The answer is the set of lines that include "letter", copied from the data below.

:::

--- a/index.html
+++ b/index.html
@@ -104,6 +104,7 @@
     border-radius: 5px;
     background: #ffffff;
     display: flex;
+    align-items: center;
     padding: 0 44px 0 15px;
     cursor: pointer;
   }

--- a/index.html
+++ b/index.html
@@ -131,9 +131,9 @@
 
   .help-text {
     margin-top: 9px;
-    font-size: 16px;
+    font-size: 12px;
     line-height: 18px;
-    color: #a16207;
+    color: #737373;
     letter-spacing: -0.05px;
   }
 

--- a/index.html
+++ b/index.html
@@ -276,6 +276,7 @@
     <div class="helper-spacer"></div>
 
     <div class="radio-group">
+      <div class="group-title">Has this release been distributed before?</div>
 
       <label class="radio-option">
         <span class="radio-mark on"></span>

:::

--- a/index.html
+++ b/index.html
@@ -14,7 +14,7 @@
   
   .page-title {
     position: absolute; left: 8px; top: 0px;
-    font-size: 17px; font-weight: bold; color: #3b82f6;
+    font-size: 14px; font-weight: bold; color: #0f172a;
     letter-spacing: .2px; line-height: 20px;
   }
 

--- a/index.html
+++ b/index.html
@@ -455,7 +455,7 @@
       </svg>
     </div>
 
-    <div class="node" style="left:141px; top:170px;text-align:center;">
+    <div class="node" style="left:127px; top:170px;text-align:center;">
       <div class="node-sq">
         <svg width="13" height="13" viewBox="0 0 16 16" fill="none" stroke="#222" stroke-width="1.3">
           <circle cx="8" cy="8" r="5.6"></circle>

:::

### Exercise result
     letter-spacing: -0.05px;
     letter-spacing: .2px; line-height: 20px;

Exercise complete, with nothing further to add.